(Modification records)
========================================================================

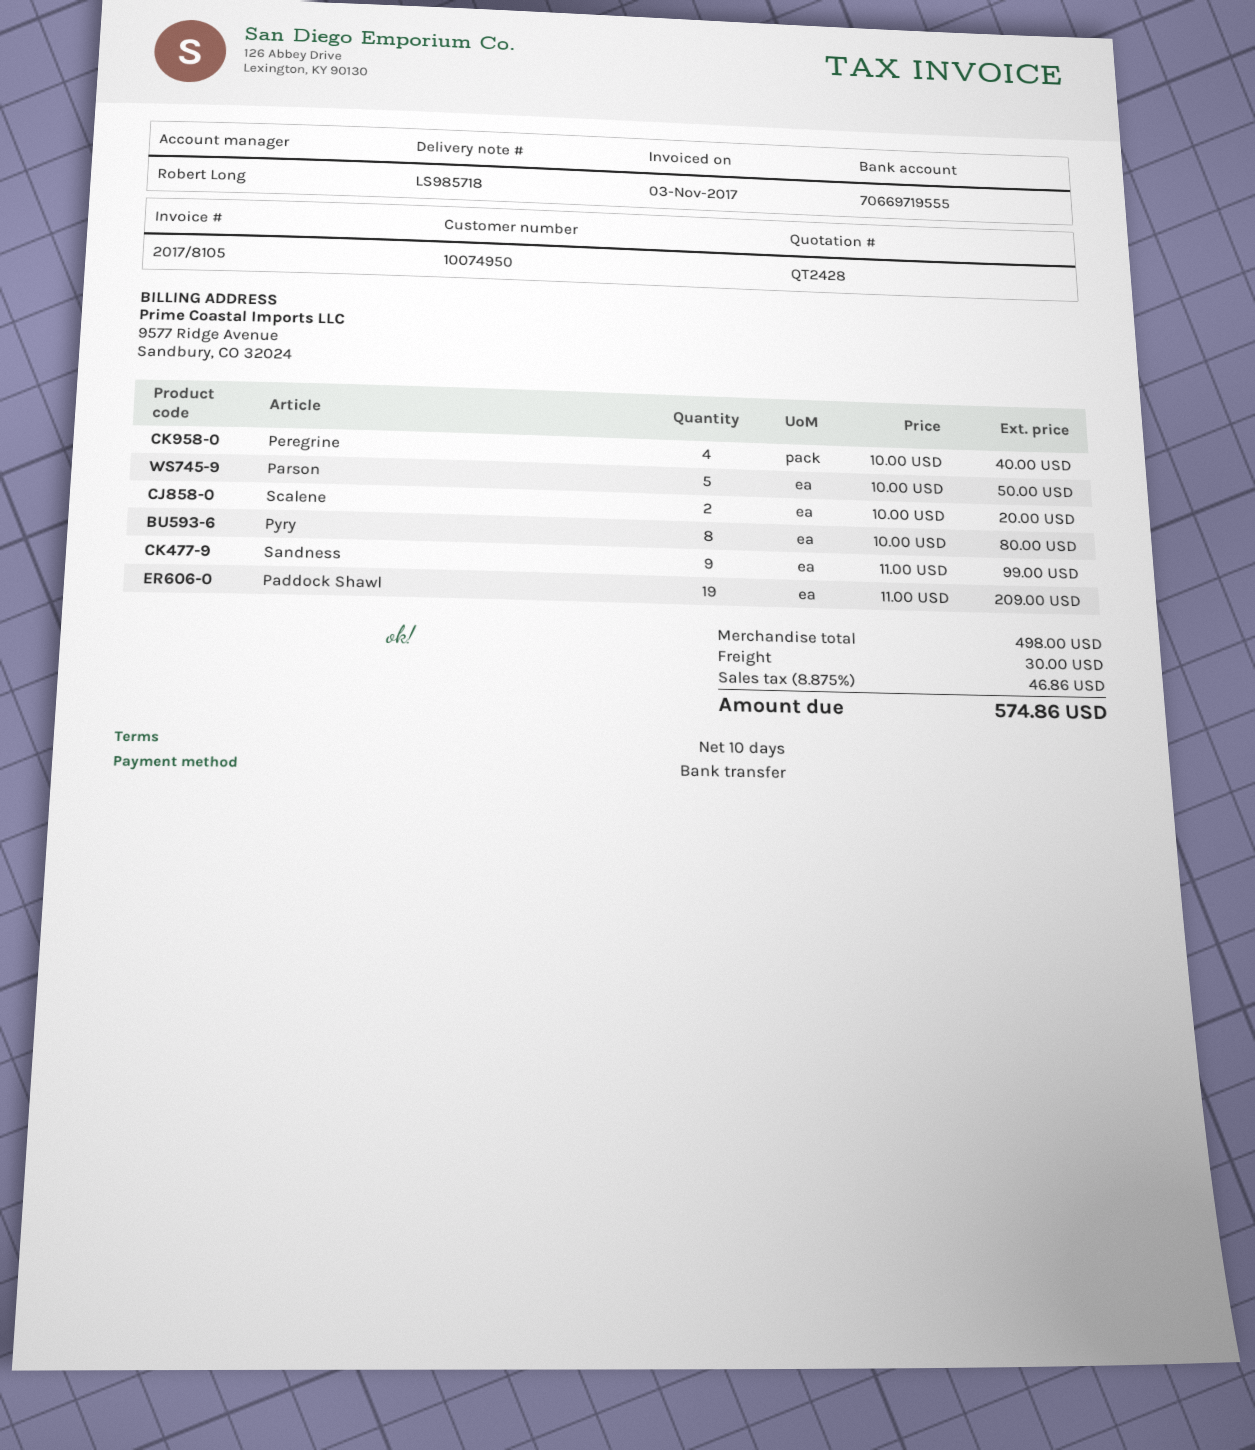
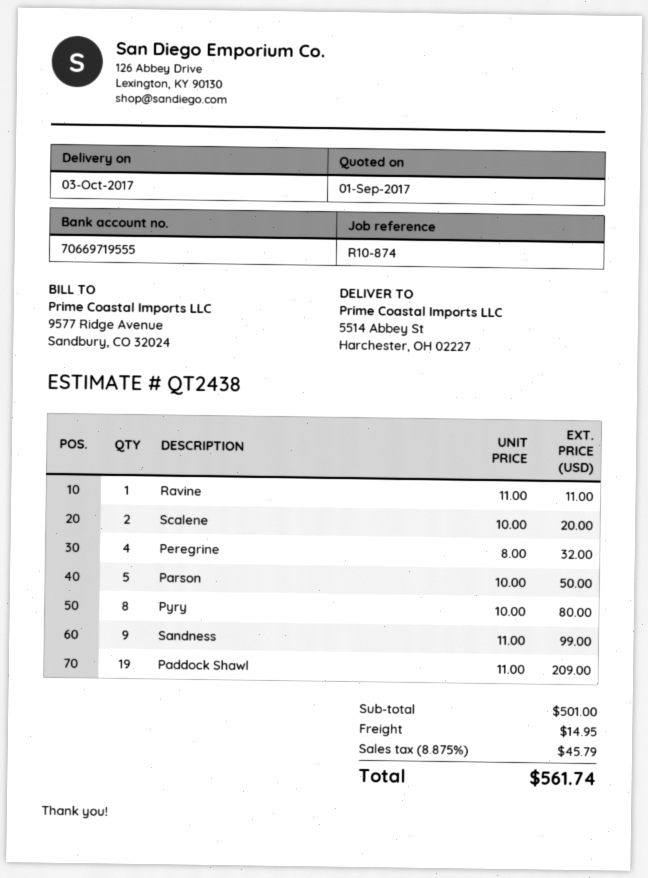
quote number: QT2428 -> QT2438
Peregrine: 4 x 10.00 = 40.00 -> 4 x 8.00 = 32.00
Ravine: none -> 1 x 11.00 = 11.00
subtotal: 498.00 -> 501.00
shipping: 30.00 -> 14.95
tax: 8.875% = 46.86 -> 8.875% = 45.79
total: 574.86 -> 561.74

========================================================================

Retype, without changes, the lines from the line holding "shipping: 30.00 -> 14.95" to the end of the data, both ends included.

shipping: 30.00 -> 14.95
tax: 8.875% = 46.86 -> 8.875% = 45.79
total: 574.86 -> 561.74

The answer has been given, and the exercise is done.